## Entries supplied
**********

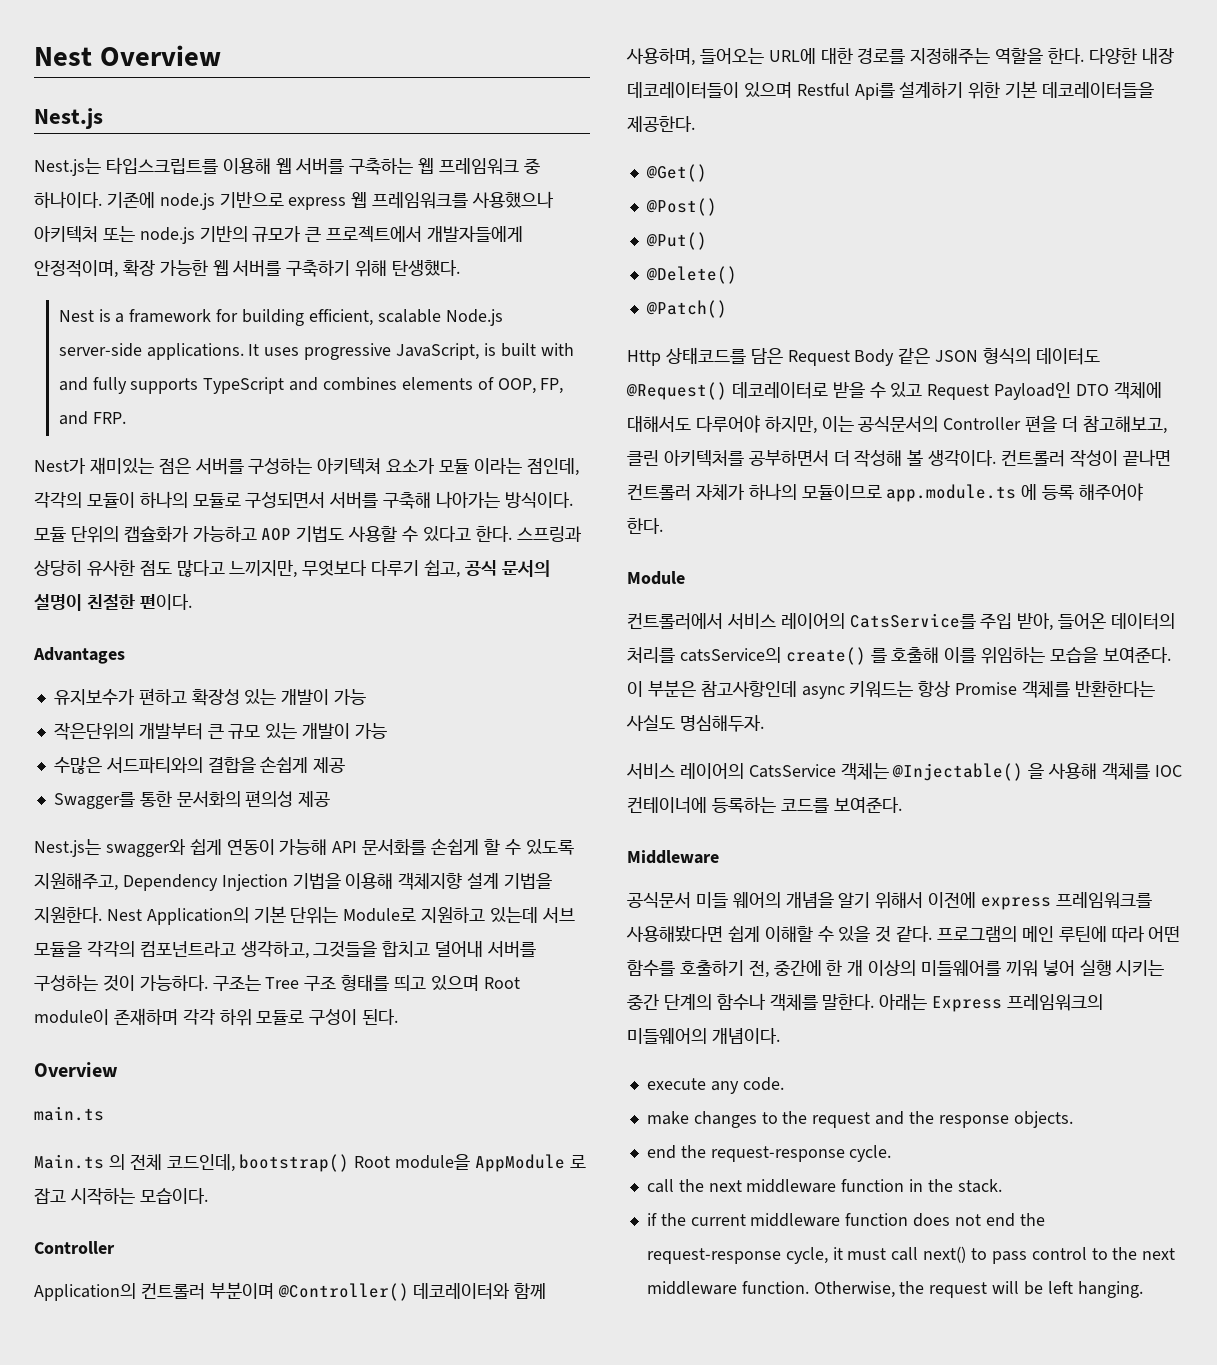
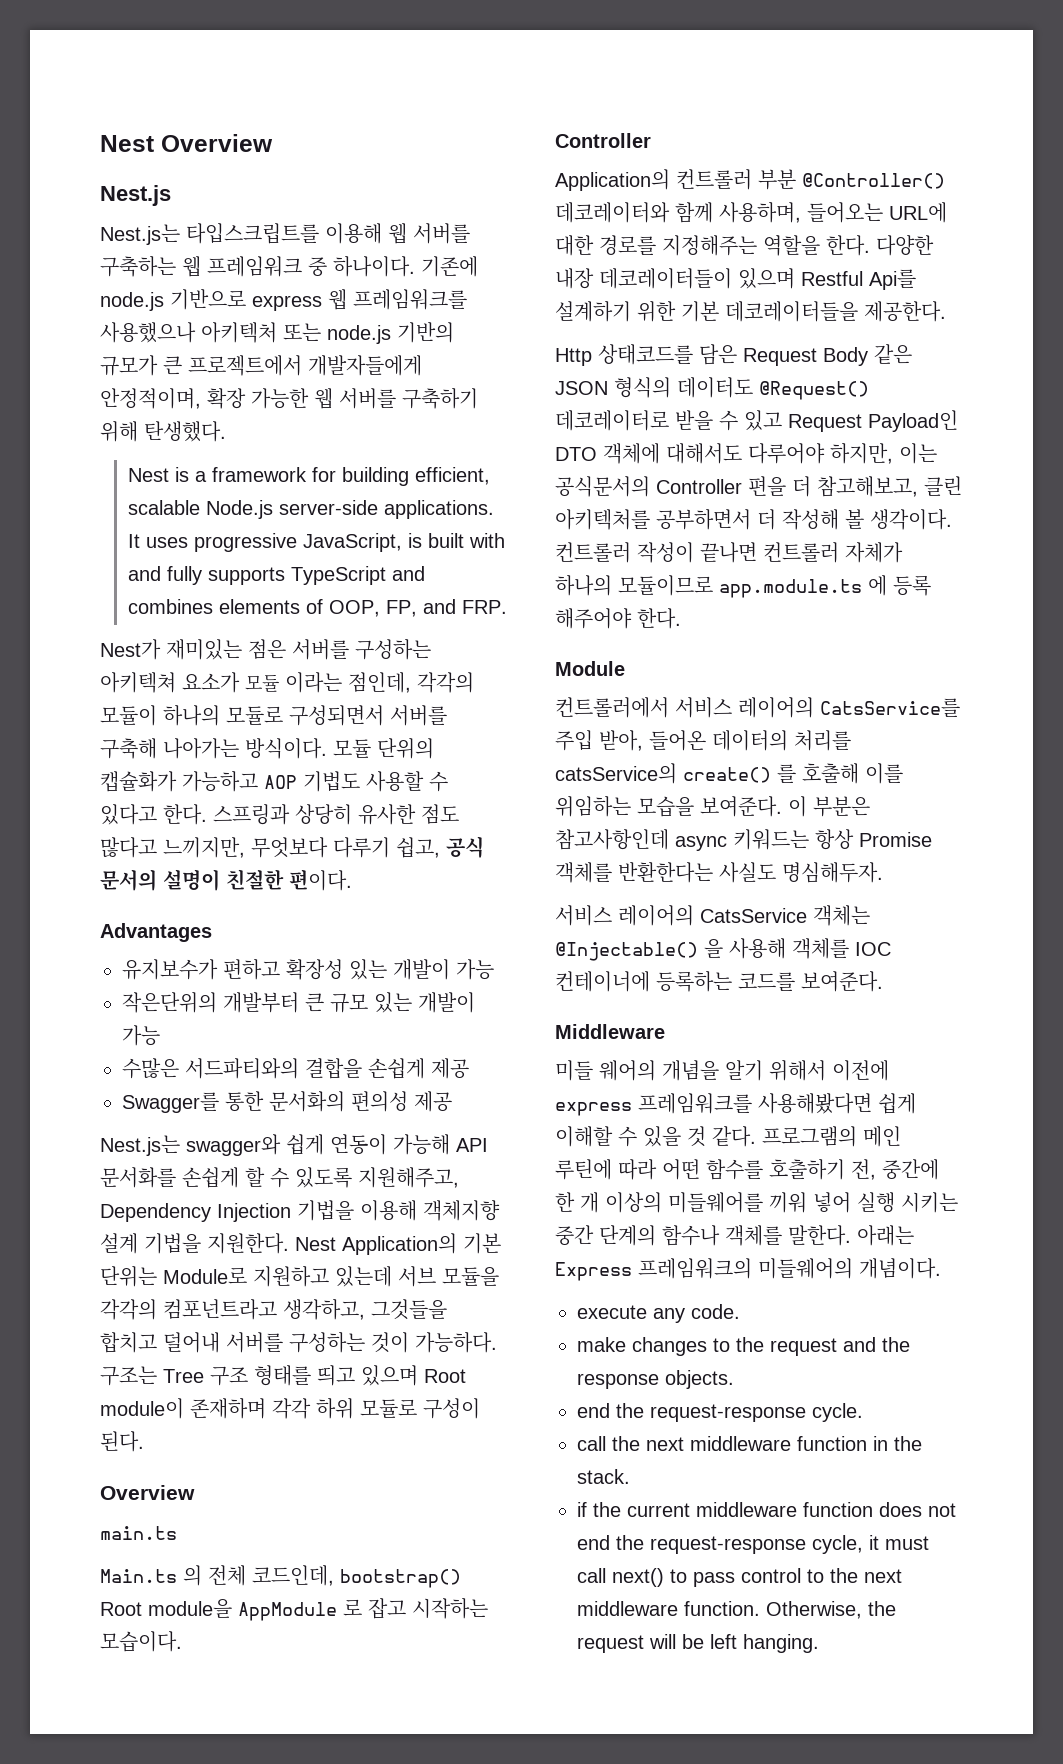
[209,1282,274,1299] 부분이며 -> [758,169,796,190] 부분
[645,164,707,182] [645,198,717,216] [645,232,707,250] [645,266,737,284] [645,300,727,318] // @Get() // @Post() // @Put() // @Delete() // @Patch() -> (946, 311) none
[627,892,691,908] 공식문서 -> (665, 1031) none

**********

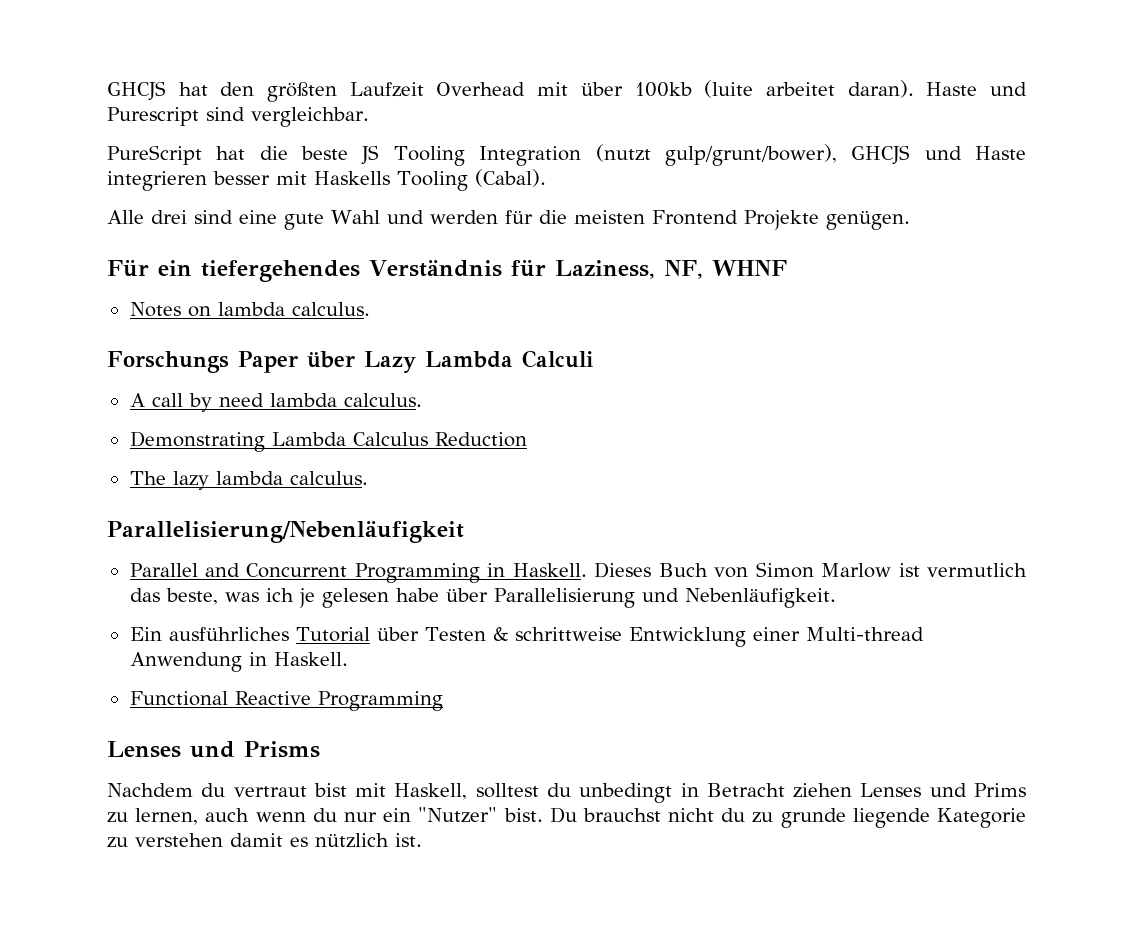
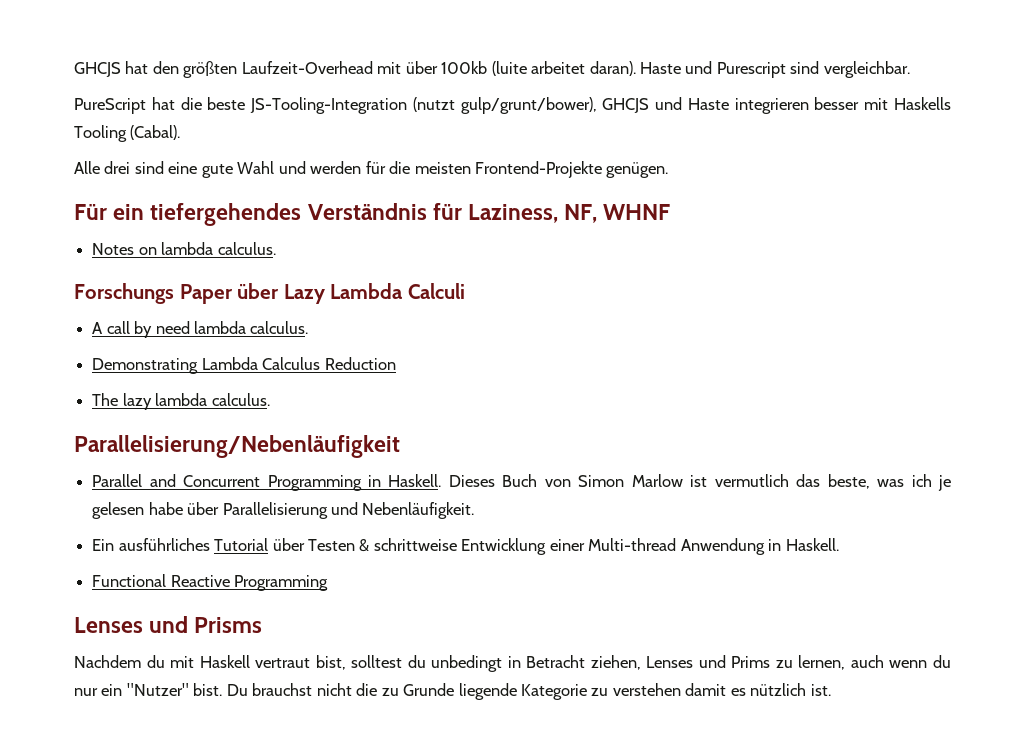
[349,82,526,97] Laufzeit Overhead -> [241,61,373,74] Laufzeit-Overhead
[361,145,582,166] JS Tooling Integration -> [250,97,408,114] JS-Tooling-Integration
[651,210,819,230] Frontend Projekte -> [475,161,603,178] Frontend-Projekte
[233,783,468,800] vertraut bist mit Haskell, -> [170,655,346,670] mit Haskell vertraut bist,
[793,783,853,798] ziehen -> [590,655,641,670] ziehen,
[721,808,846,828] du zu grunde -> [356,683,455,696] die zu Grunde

**********

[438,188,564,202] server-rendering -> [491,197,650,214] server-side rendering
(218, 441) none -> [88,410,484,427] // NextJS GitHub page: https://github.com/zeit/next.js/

**********

## Task instructions
Extract, from the material above, each line holding the word "none".

## Response
[645,164,707,182] [645,198,717,216] [645,232,707,250] [645,266,737,284] [645,300,727,318] // @Get() // @Post() // @Put() // @Delete() // @Patch() -> (946, 311) none
[627,892,691,908] 공식문서 -> (665, 1031) none
(218, 441) none -> [88,410,484,427] // NextJS GitHub page: https://github.com/zeit/next.js/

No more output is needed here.